Simulator

Simulator-first development for the Gestura stack

The simulator should be more than a hardware preview. It should be one of the fastest ways to learn the event model, validate the agentic loop, test gesture semantics, and exercise protocol integrations before everything depends on physical devices.

What the simulator is for

Validate event semantics

Use the simulator to verify that taps, slides, tilt, haptics, and multimodal signals become the typed events your application expects.

Test the agentic loop

Run loop flows without waiting on hardware: collect input, resolve context, execute tools, inspect state transitions, and confirm final responses.

Develop gesture libraries

Iterate on gesture interpretation, event normalization, and feedback patterns before locking behavior to a device-specific implementation.

Exercise protocol boundaries

Use simulator-backed workflows to test MCP tools, resources, approvals, and external capability exposure in a safer environment.

Recommended workflow

  1. Pick the interaction or loop behavior you want to validate.
  2. Drive the app with simulated gesture, haptic, or protocol events.
  3. Observe how those events move through the core libraries and orchestration layers.
  4. Confirm the resulting UI, tool actions, and feedback semantics are understandable.
  5. Only then depend on physical hardware for final tuning and real-world behavior checks.

Core rule

Use the simulator to prove semantics and system behavior early. Use hardware later to tune feel, fidelity, and real-world interaction nuances.

High-value validation scenarios

Gesture mapping

Verify that raw interactions become stable application intents before they affect navigation, tools, or agent state.

Loop observability

Watch iteration boundaries, approvals, tool results, and response streaming to confirm the loop stays legible to developers and users.

Haptic feedback semantics

Check that feedback patterns match the event they acknowledge: confirmation, warning, progress, completion, or failure.

MCP capability exposure

Validate that protocol-visible tools and resources remain intentionally small, safe, and aligned with internal policy.

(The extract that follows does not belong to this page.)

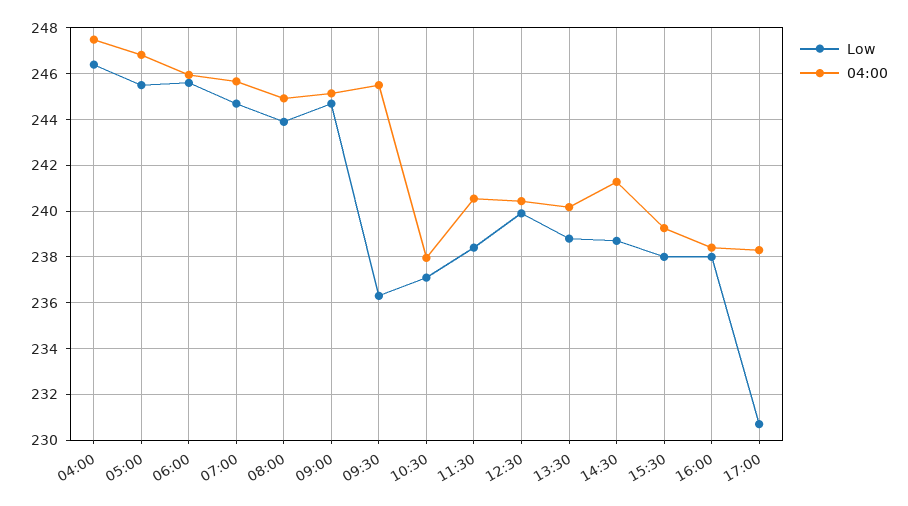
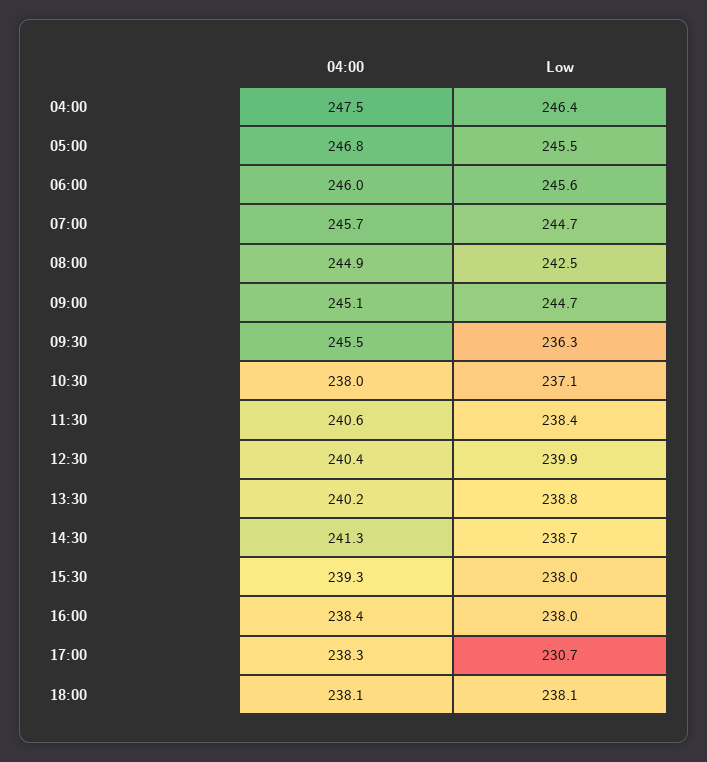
Low, 08:00: 244 -> 242.5
04:00, 18:00: none -> 238.1
Low, 18:00: none -> 238.1

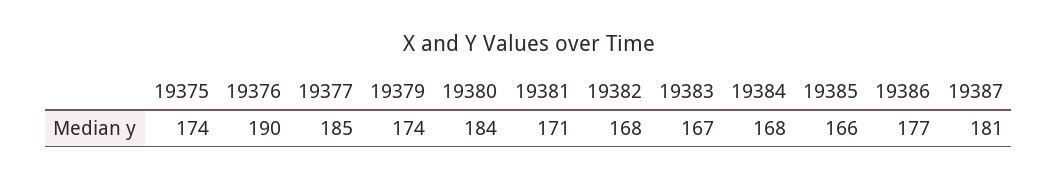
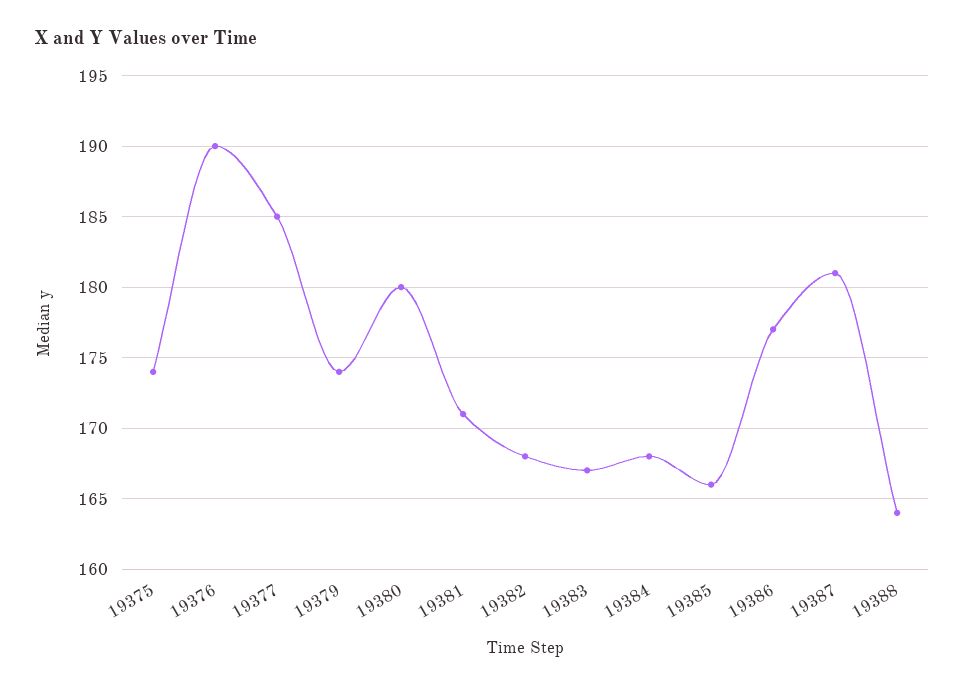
19380: 184 -> 180
19388: none -> 164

What a strong simulator flow should expose

  • • The exact typed events being emitted or consumed
  • • The state changes those events trigger in the loop or app shell
  • • The haptic or UI feedback returned to the user
  • • Any policy, approvals, or tool execution checkpoints
  • • A clear path from simulator behavior to generated Rustdoc for exact APIs

Why this matters for open source

Open-source contributors learn faster when they can observe a system before they have to fully assemble it. A good simulator narrows that gap: it makes the interaction model concrete, gives contributors something to validate against, and helps examples, protocol bridges, and gesture libraries converge on the same semantics.